Since 2002, the army has court-martialed twice as many soldiers for desertion and other unauthorized absences than it did on average each year between 1997 and 2001.

Deserters are soldiers who leave a post or fail to show up for an assignment with the intent to stay away. Soldiers considered absent without leave - or AWOL, which a presumes that they plan to return - are classified as deserters and dropped from a unit's rolls after being absent 30 days.

Most soldiers who return from unauthorized absences are punished and discharged. Few return to regular duty.

Officers said the crackdown reflected an awareness by top U.S. Army and Defense Department officials that desertions, which exceeded one percent of the active duty force in 2000 for the first time since the post-Vietnam era, are in a sustained upswing again after ebbing in 2003, the first year of the Iraq war.

At the same time, the increase in desertions and other illegal absences, starting in 2002, highlights a cycle long known to army researchers: as the demand for soldiers increases during a war, desertions rise and the U.S. Army tends to lower enlistment standards, recruiting more people who are, statistics show, far more likely to become deserters.

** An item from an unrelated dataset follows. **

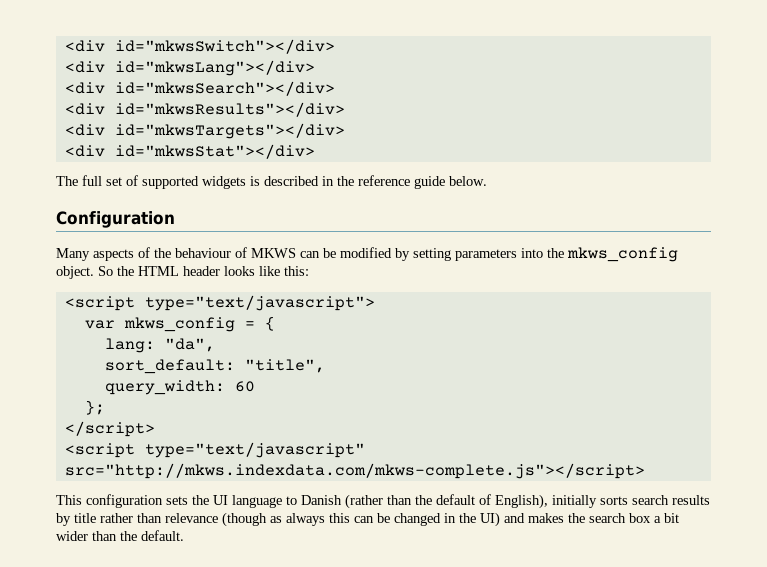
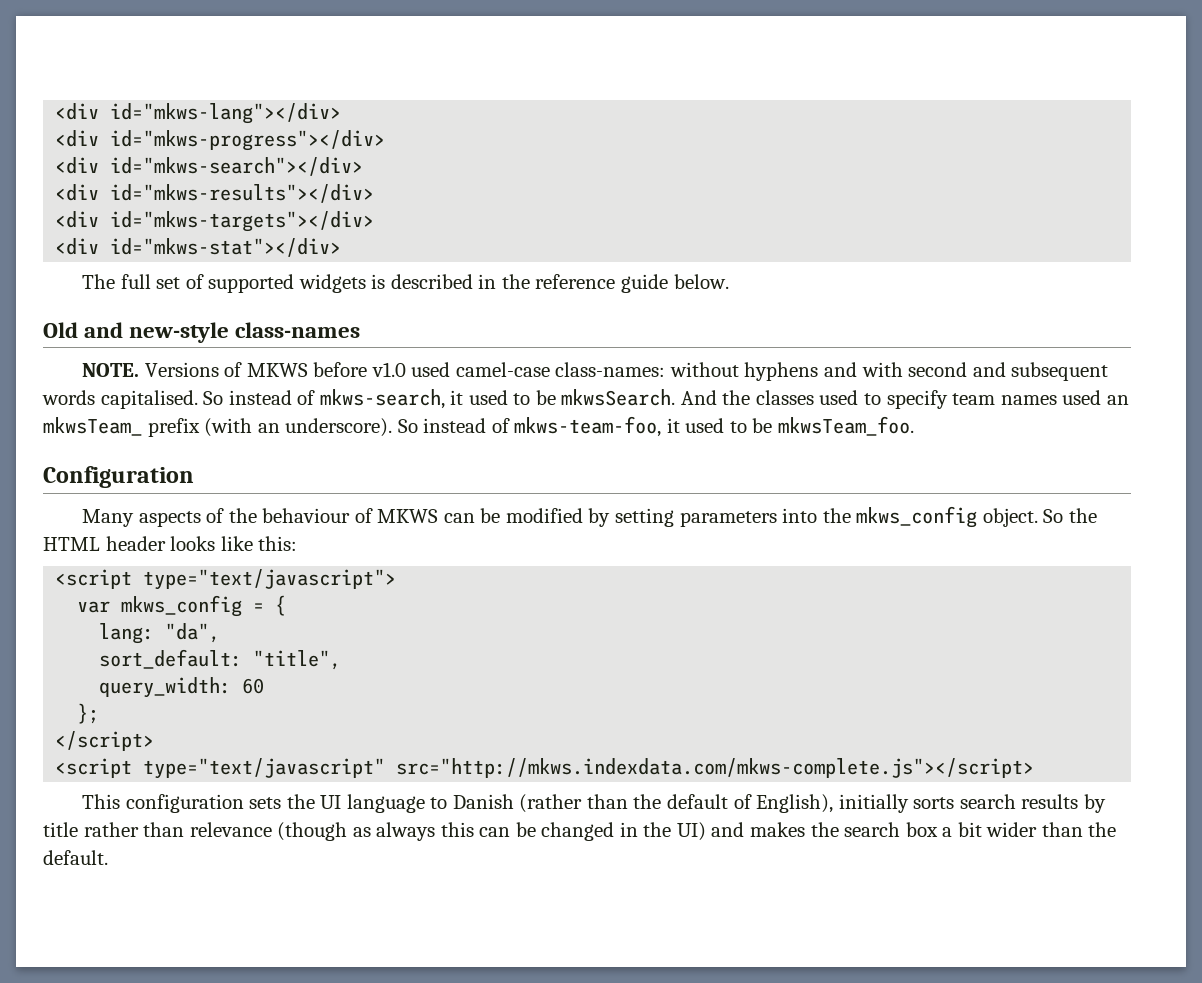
[64,39,335,54] [64,60,315,76] [64,81,335,96] [64,102,345,117] [64,123,345,139] [64,144,315,159] <div id="mkwsSwitch"></div> // <div id="mkwsLang"></div> // <div id="mkwsSearch"></div> // <div id="mkwsResults"></div> // <div id="mkwsTargets"></div> // <div id="mkwsStat"></div> -> [55,103,342,124] [55,130,386,151] [55,157,364,176] [55,184,375,203] [55,211,375,232] [55,238,342,257] <div id="mkws-lang"></div> // <div id="mkws-progress"></div> // <div id="mkws-search"></div> // <div id="mkws-results"></div> // <div id="mkws-targets"></div> // <div id="mkws-stat"></div>
(487, 181) none -> [43,322,361,343] [82,362,1109,381] [42,389,1129,409] [43,416,914,437] // Old and new-style class-names // NOTE. Versions of MKWS before v1.0 used camel-case class-names: without hyphens and with second and subsequent words capitalised. So instead of mkws-search, it used to be mkwsSearch. And the classes used to specify team names used an mkwsTeam_ prefix (with an underscore). So instead of mkws-team-foo, it used to be mkwsTeam_foo.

In the financial year 2006, 3,196 soldiers deserted, the U.S. Army said, a figure that has been climbing since financial 2004, when 2,357 soldiers absconded.

In the first quarter of the current financial year, 871 soldiers deserted, a rate that, if it remained on pace, would produce 3,484 desertions, an 8 percent increase over financial 2006.

The army said that the desertion rate was within historical norms, and that the surge in prosecutions, which were at the discretion of unit commanders, was not a surprise given the profound impact that absent soldiers can have during wartime.

"The nation is at war and the army treats the offense of desertion more seriously," Major Anne Edgecomb, a U.S. Army spokeswoman, said.

"The army's leadership will take what ever measures they believe are appropriate if they see a continued upward trend in desertion, in order to maintain the health of the force."

Army studies and interviews also suggest a link between the rising rate of desertions and its expanding use of moral waivers to recruit people with poor academic records and low-level criminal convictions.

At least 1 in 10 deserters surveyed after returning to the army between 2002 to mid-2004 had required a waiver to enter the service, a 2004 report by the Army Research Institute found.

"We're enlisting more dropouts, people with more law violations, lower test scores, more moral issues," said a senior noncommissioned officer involved in U.S. Army personnel and recruiting.

"We're really scraping the bottom of the barrel trying to get people to join."

Most deserters list dissatisfaction with army life or family problems as primary reasons for their absence, and most go AWOL in the United States.

But since 2003, 109 soldiers have been convicted of going AWOL or deserting war zones in Iraq or Afghanistan, usually during their scheduled two-week leaves in the United States, army officials said.

Desertions, while a chronic problem for the army, are nowhere near as common as they were at the height of the Vietnam War a generation ago.

Between 1968 and 1971, for instance, about 5 percent of enlisted men deserted.